【中村 圭介・樋渡 展洋】 第4回プロジェクト・セミナー
討論
両氏の報告後、次のような討論がなされた。
まず、中村氏の報告について、日本の雇用環境は、単に合理的であるというのみならず、もう少し濃淡があるのではないかという質問に対し、中村氏は、濃淡があるのは重々承知しているが、日本企業の一番いい部分が外圧によって変えられて元に戻らなくなるのではないか、例えばトヨタのホワイトカラーや研究開発をしている人達に業績報酬制度や業績主義的な管理制度を導入してうまくいくのであろうか、と答えた。
樋渡氏の報告について、80年代に新古典派が優位になったことで、無理に有効需要を刺激するよりもむしろ市場のメカニズムが働くように通貨価値の安定や為替の安定を目指すようになったと思うがそれについては、どう思うかとの質問に対し、樋渡氏は、問題関心はインフレ対策をとったとしても、その導入の時期と程度に諸国に違いがあるのはなぜか、国によっては英米のような政策をとっていないのはなぜかということであると答えた。
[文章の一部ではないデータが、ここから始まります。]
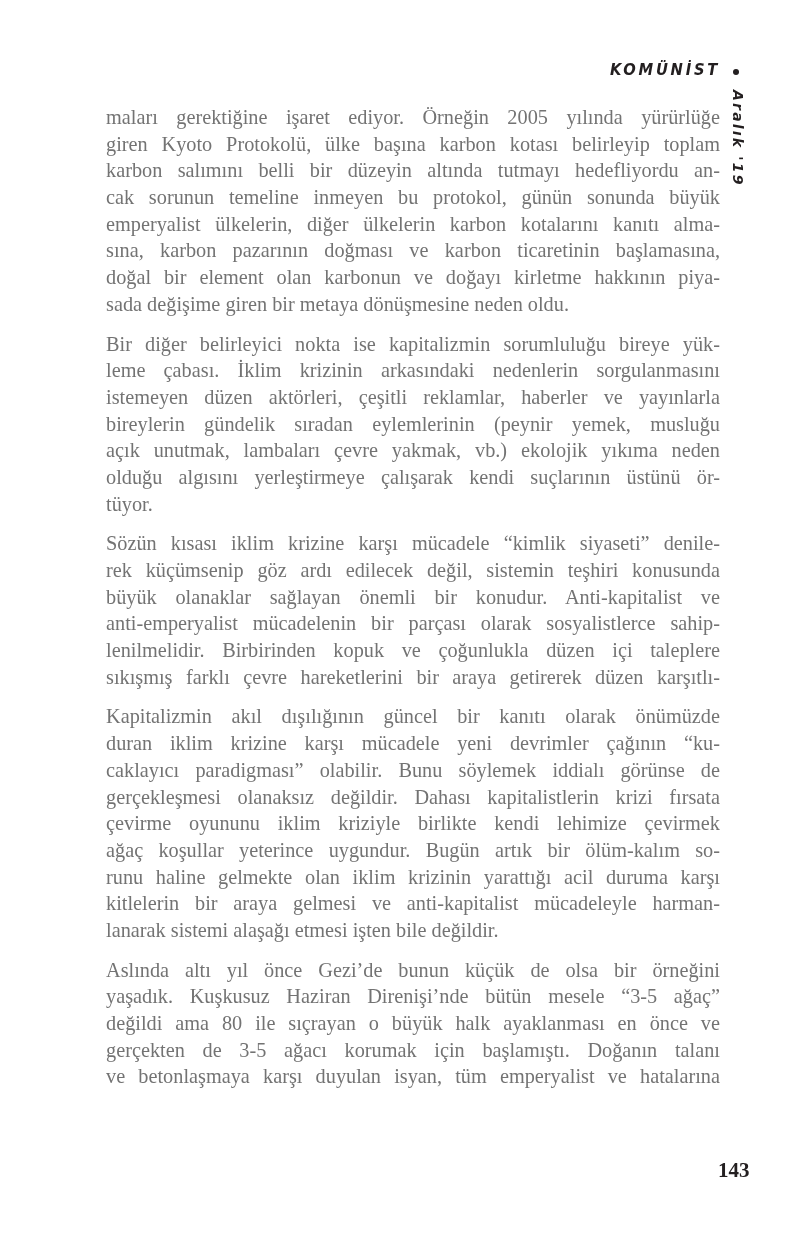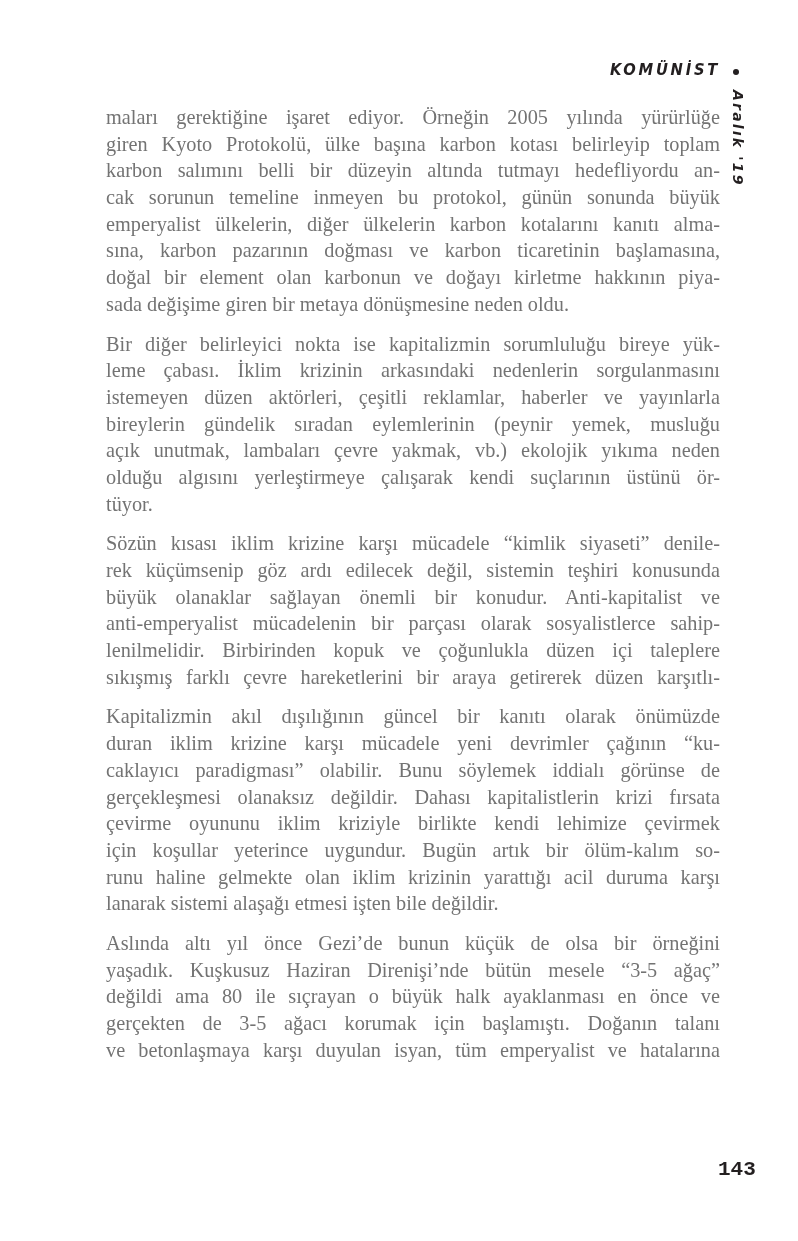--- a/index.html
+++ b/index.html
@@ -43,21 +43,21 @@
       color: #737373;
       text-align: justify;
       hyphens: manual;
     }
     .line { display: block; text-align: justify; text-align-last: justify; white-space: nowrap; height: 26.7px; }
     .line.last { text-align-last: left; }
     .para { margin: 0 0 13px 0; }
     .page-number {
       position: absolute;
       top: 1158px; left: 718px;
-      font-family: Liberation Mono, monospace;
+      font-family: Liberation Serif, serif;
       font-weight: bold;
       font-size: 21px;
       color: #231f20;
     }
   </style>
 </head>
 <body>
 
 <div class="header-title">KOMÜNİST</div>
 <div class="header-dot"></div>
@@ -90,22 +90,23 @@
     <span class="line">anti-emperyalist mücadelenin bir parçası olarak sosyalistlerce sahip-</span>
     <span class="line">lenilmelidir. Birbirinden kopuk ve çoğunlukla düzen içi taleplere</span>
     <span class="line">sıkışmış farklı çevre hareketlerini bir araya getirerek düzen karşıtlı-</span>
   </div>
   <div class="para">
     <span class="line">Kapitalizmin akıl dışılığının güncel bir kanıtı olarak önümüzde</span>
     <span class="line">duran iklim krizine karşı mücadele yeni devrimler çağının “ku-</span>
     <span class="line">caklayıcı paradigması” olabilir. Bunu söylemek iddialı görünse de</span>
     <span class="line">gerçekleşmesi olanaksız değildir. Dahası kapitalistlerin krizi fırsata</span>
     <span class="line">çevirme oyununu iklim kriziyle birlikte kendi lehimize çevirmek</span>
-    <span class="line">için koşullar yeterince uygundur. Bugün artık bir ölüm-kalım so-</span>
+    <span class="line">ağaç koşullar yeterince uygundur. Bugün artık bir ölüm-kalım so-</span>
     <span class="line">runu haline gelmekte olan iklim krizinin yarattığı acil duruma karşı</span>
+    <span class="line">kitlelerin bir araya gelmesi ve anti-kapitalist mücadeleyle harman-</span>
     <span class="line last">lanarak sistemi alaşağı etmesi işten bile değildir.</span>
   </div>
   <div class="para">
     <span class="line">Aslında altı yıl önce Gezi’de bunun küçük de olsa bir örneğini</span>
     <span class="line">yaşadık. Kuşkusuz Haziran Direnişi’nde bütün mesele “3-5 ağaç”</span>
     <span class="line">değildi ama 80 ile sıçrayan o büyük halk ayaklanması en önce ve</span>
     <span class="line">gerçekten de 3-5 ağacı korumak için başlamıştı. Doğanın talanı</span>
     <span class="line">ve betonlaşmaya karşı duyulan isyan, tüm emperyalist ve hatalarına</span>
   </div>
 </div>

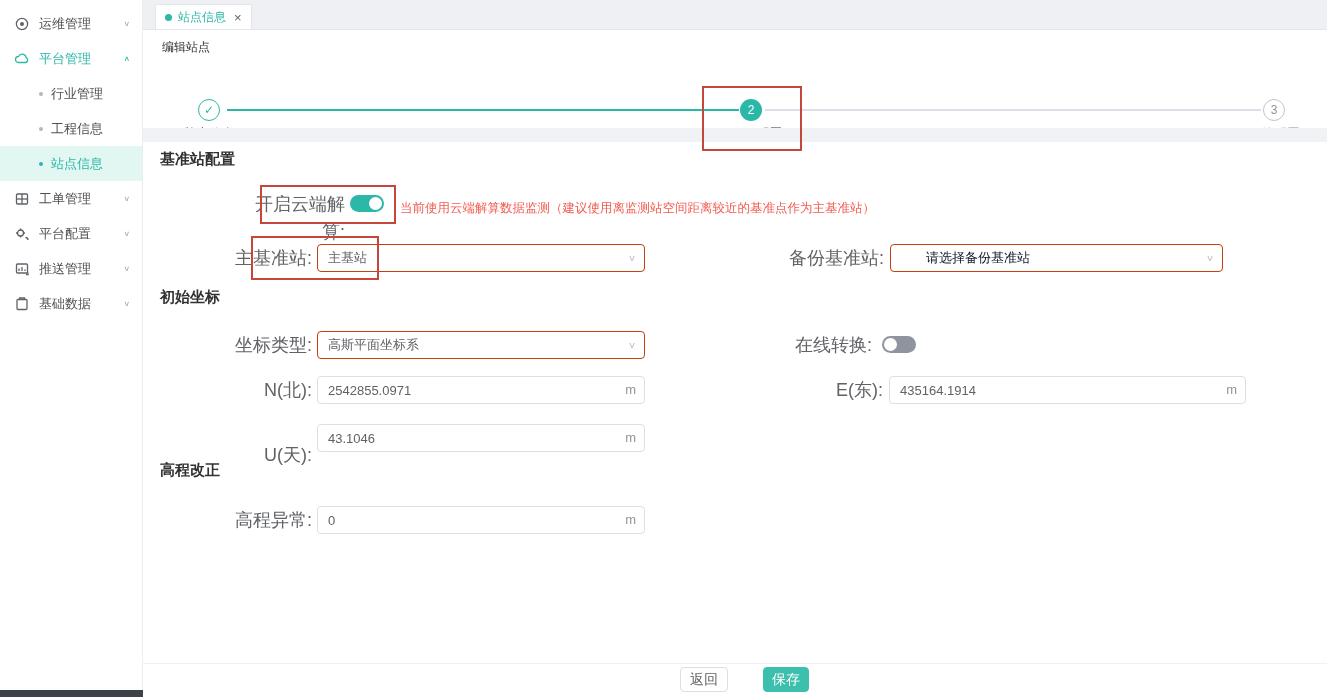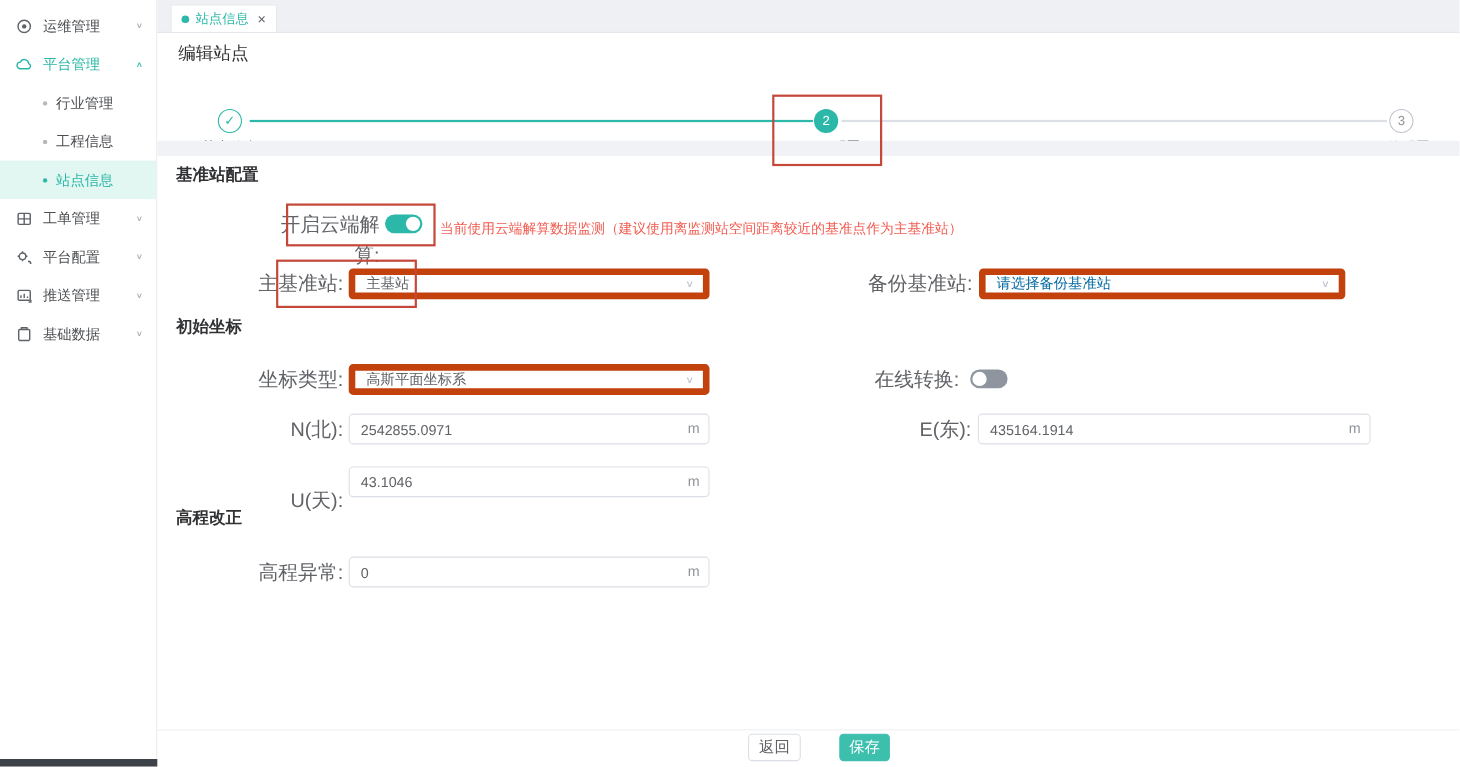--- a/index.html
+++ b/index.html
@@ -30,21 +30,21 @@
   .tabbar { position:absolute; left:0; top:0; width:1184px; height:30px;
     background:#eef0f3; border-bottom:1px solid #e3e6ea; }
   .tab { position:absolute; left:12px; top:4px; height:25px; background:#fff;
     border:1px solid #e4e7ea; border-bottom:none; display:flex; align-items:center;
     padding:0 9px; cursor:pointer; }
   .tab .tdot { width:7px; height:7px; border-radius:50%; background:#2bb8a8; margin-right:6px; }
   .tab .tlbl { font-size:12px; color:#2bb8a8; margin-right:8px; }
   .tab .tclose { font-size:13px; color:#5f6368; cursor:pointer; line-height:1; }
 
   .header { position:absolute; left:0; top:30px; width:1184px; height:98px; background:#fff; }
-  .page-title { position:absolute; left:19px; top:9px; font-size:16px; color:#303133; }
+  .page-title { position:absolute; left:19px; top:9px; font-size:12px; color:#303133; }
 
   
   .step-line { position:absolute; height:2px; top:79px; }
   .step-line.done { background:#2bb8a8; }
   .step-line.todo { background:#dcdfe6; }
   .step-circle { position:absolute; top:69px; width:22px; height:22px; border-radius:50%;
     display:flex; align-items:center; justify-content:center; font-size:12px; }
   .step-circle.done { border:1px solid #2bb8a8; color:#2bb8a8; background:#fff; }
   .step-circle.active { background:#2bb8a8; color:#fff; }
   .step-circle.todo { border:1px solid #c0c4cc; color:#909399; background:#fff; }
@@ -56,25 +56,25 @@
 
   .section-h { position:absolute; left:17px; font-size:15px; font-weight:bold; color:#303133; }
 
   .flabel { position:absolute; font-size:18px; color:#606266; line-height:28px; text-align:right; }
   .field { position:absolute; height:28px; }
   .field input { width:100%; height:28px; border:1px solid #dcdfe6; border-radius:4px;
     padding:0 26px 0 10px; font-size:13px; color:#606266; outline:none;
     font-family:"Liberation Sans","DejaVu Sans",sans-serif; background:#fff; }
   .field input::placeholder { color:#c0c4cc; }
   .field .unit { position:absolute; right:9px; top:0; line-height:28px; font-size:13px; color:#909399; }
-  .selectbox { position:absolute; height:28px; border:6px solid #c2410c; border-radius:4px;
+  .selectbox { position:absolute; height:28px; border:1px solid #c2410c; border-radius:4px;
     background:#fff; display:flex; align-items:center; padding:0 24px 0 10px;
     font-size:13px; color:#606266; cursor:pointer; }
   .selectbox .sval { flex:1; white-space:nowrap; overflow:hidden; }
-  .selectbox .sval.ph { color:#0369a1; }
+  .selectbox .sval.ph { color:#0f172a;margin-left:25px; }
   .selectbox .chev { position:absolute; right:8px; color:#c0c4cc; font-size:11px; transform:scaleY(.8); }
 
   .toggle { position:absolute; width:34px; height:17px; border-radius:9px; background:#8f959e; cursor:pointer; }
   .toggle .knob { position:absolute; top:2px; left:2px; width:13px; height:13px;
     border-radius:50%; background:#fff; transition:left .1s; }
   .toggle.on { background:#2bb8a8; }
   .toggle.on .knob { left:19px; }
 
   .hint-red { position:absolute; font-size:12.5px; color:#f25b50; line-height:17px; white-space:nowrap; }
 

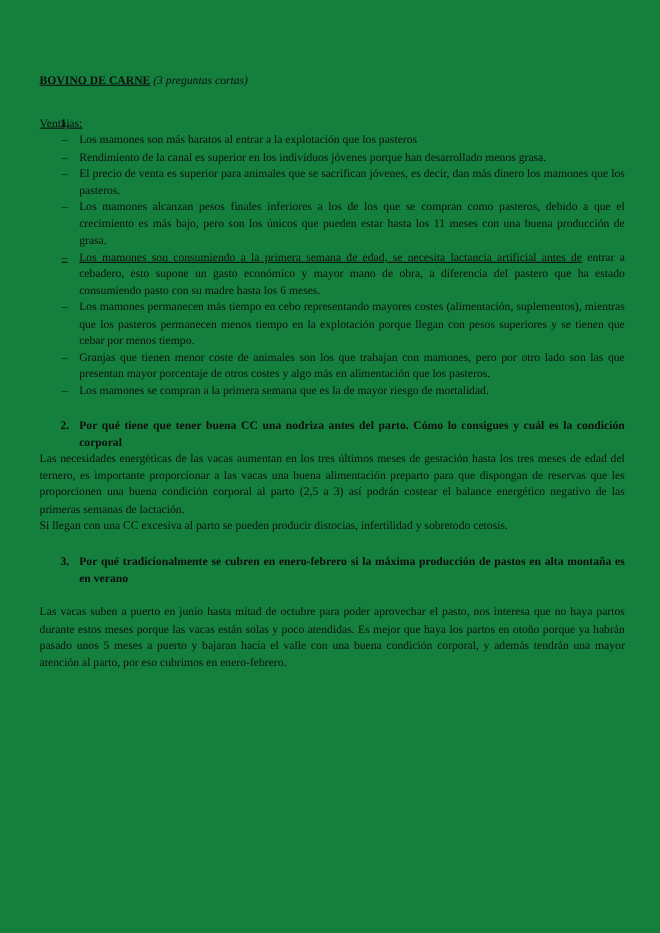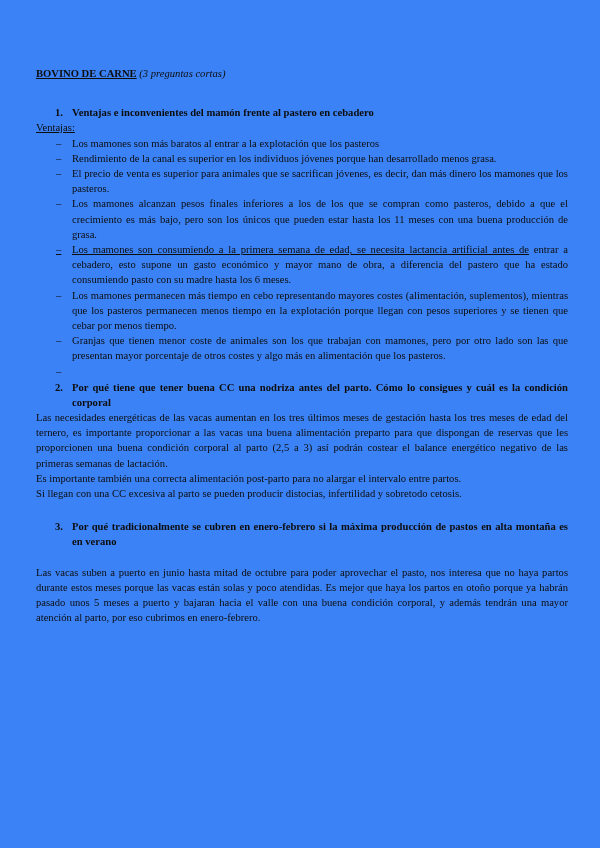--- a/index.html
+++ b/index.html
@@ -5,21 +5,21 @@
     html, body {
       margin: 0;
       padding: 0;
       background: #ffffff;
     }
     .page {
       position: relative;
       width: 600px;
       height: 848px;
       box-sizing: border-box;
-      background: #3b82f6;
+      background: #15803d;
       padding: 66px 32px 20px 36px;
       font-family: "Liberation Serif", "DejaVu Serif", serif;
       font-size: 10.6px;
       line-height: 15.2px;
       color: #0d0d0d;
       overflow: hidden;
     }
     .title-row { margin-bottom: 24px; }
     .doc-title {
       font-weight: 700;
@@ -64,21 +64,20 @@
 <div class="page">
 
   <div class="title-row">
     <span class="doc-title">BOVINO DE CARNE</span>
     <span class="doc-subtitle">(3 preguntas cortas)</span>
   </div>
 
   <div>
     <div class="q-heading">
       <span class="q-num">1.</span>
-      <span>Ventajas e inconvenientes del mamón frente al pastero en cebadero</span>
     </div>
 
     <div class="side-label">Ventajas:</div>
 
     <div class="li">
       <span class="dash">–</span>
       <span>Los mamones son más baratos al entrar a la explotación que los pasteros</span>
     </div>
     <div class="li">
       <span class="dash">–</span>
@@ -101,30 +100,30 @@
     <div class="li">
       <span class="dash">–</span>
       <span><span class="u"></span><span>Los mamones permanecen más tiempo en cebo representando mayores costes (alimentación, suplementos), mientras que los pasteros permanecen menos tiempo en la explotación porque llegan con pesos superiores y se tienen que cebar por menos tiempo.</span></span>
     </div>
     <div class="li">
       <span class="dash">–</span>
       <span><span class="u"></span><span>Granjas que tienen menor coste de animales son los que trabajan con mamones, pero por otro lado son las que presentan mayor porcentaje de otros costes y algo más en alimentación que los pasteros.</span></span>
     </div>
     <div class="li">
       <span class="dash">–</span>
+      <span><span class="u"></span><span>Los mamones se compran a la primera semana que es la de mayor riesgo de mortalidad.</span></span>
     </div>
   </div>
 
   <div>
     <div class="q-heading gap-before-q2">
       <span class="q-num">2.</span>
       <span>Por qué tiene que tener buena CC una nodriza antes del parto. Cómo lo consigues y cuál es la condición corporal</span>
     </div>
     <div class="para">Las necesidades energéticas de las vacas aumentan en los tres últimos meses de gestación hasta los tres meses de edad del ternero, es importante proporcionar a las vacas una buena alimentación preparto para que dispongan de reservas que les proporcionen una buena condición corporal al parto (2,5 a 3) así podrán costear el balance energético negativo de las primeras semanas de lactación.</div>
-    <div class="para">Es importante también una correcta alimentación post-parto para no alargar el intervalo entre partos.</div>
     <div class="para">Si llegan con una CC excesiva al parto se pueden producir distocias, infertilidad y sobretodo cetosis.</div>
   </div>
 
   <div>
     <div class="q-heading gap-before-q3 gap-after-q3-heading">
       <span class="q-num">3.</span>
       <span>Por qué tradicionalmente se cubren en enero-febrero si la máxima producción de pastos en alta montaña es en verano</span>
     </div>
     <div class="para">Las vacas suben a puerto en junio hasta mitad de octubre para poder aprovechar el pasto, nos interesa que no haya partos durante estos meses porque las vacas están solas y poco atendidas. Es mejor que haya los partos en otoño porque ya habrán pasado unos 5 meses a puerto y bajaran hacia el valle con una buena condición corporal, y además tendrán una mayor atención al parto, por eso cubrimos en enero-febrero.</div>
   </div>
またサッチャーのように産業界の反対に遭い有力な社会集団に背を向けてまでマネーサプライをコントロールし金利を上げるなどの政策をとったのはなぜかということに興味関心があると述べた。
中村氏の報告について、次に、新しい労務管理が求められているということと、既存のいいところを尊重しなければならないという、それぞれのウェイトの問題をどう考えていくのかという質問に対し、中村氏は、対応策が労務管理を変えていくことでしかできないというのが今の状況であるが、本来ならば労務管理だけでなく原価管理をどうするのか、生産管理をどうするのかというトータルな話として出てこなければならず、労務管理にだけ着目するのではなくホワイトカラーで言えば業務管理やコスト管理がきちんと行われているのだろうかということを確かめてみたいと答えた。
樋渡氏の報告について、次に、国によって政策ととりかたびズレがあるということについて、それぞれの国の経済パフォーマンスの違いによって説明規定されているのであろうが、大きくみれば、ある時期に成功した経済システムが、世界的条件が変わって、うまくいかなくなって別の経済システムがうまくいくようになったのかということについてどう思うのかという質問が出た。樋渡氏は、イギリスではサッチャーになって新自由主義的な政策を、その受益者を動員することで徹底させていくが、その徹底の仕方はフランスやイタリアではみられず、仏・伊では国内の政策を実施するにあたって外的な力つまりマルクのペッグによる国内のインフレ規律を指向するようになり、日本ではインフレの問題にはならず、イギリスのように内発的に新自由政策をとったアメリカが日本の円高と内需拡大を要求し、日本もそれにある程度応じられたことが、日本国内の賃金決定政策と金融財政当局の自律性という(ドイツと同様)独特の制度を強化することになった、と答えた。
引き続き樋渡氏の報告に関して、各国の経済パフォーマンスの違いを労働市場や熟練形成に結び付けて考えることにも十分な意味があるのではないかということや、デモグラフィックなファクターも重要ではないかということ、利益集団の分かれ方がどうなっているのかといった、コメントおよび質問が出た。樋渡氏は、サッチャーのように中産階級を新自由主義的政策の受益者とすることで動員し亀裂を固定化させるが、フランスやイタリアでは、政策としてはある程度の一貫性をもたせるが、政党は固定的な支持層を動員しづらく、政党の連合を組替えるという政策のパターンが定着し、国によっては利害対立が作られにくいということが国際政治的な位置付けによっているのではないかと答えた。
最後に司会者は、樋渡氏が社会階層の利害対立にまで降りて議論しようとすることによって、中村氏は個別企業の管理の仕組みにターゲットを設定することによって日本の社会のあり方を展望しようとしたところに、相互の交叉する点を見出した。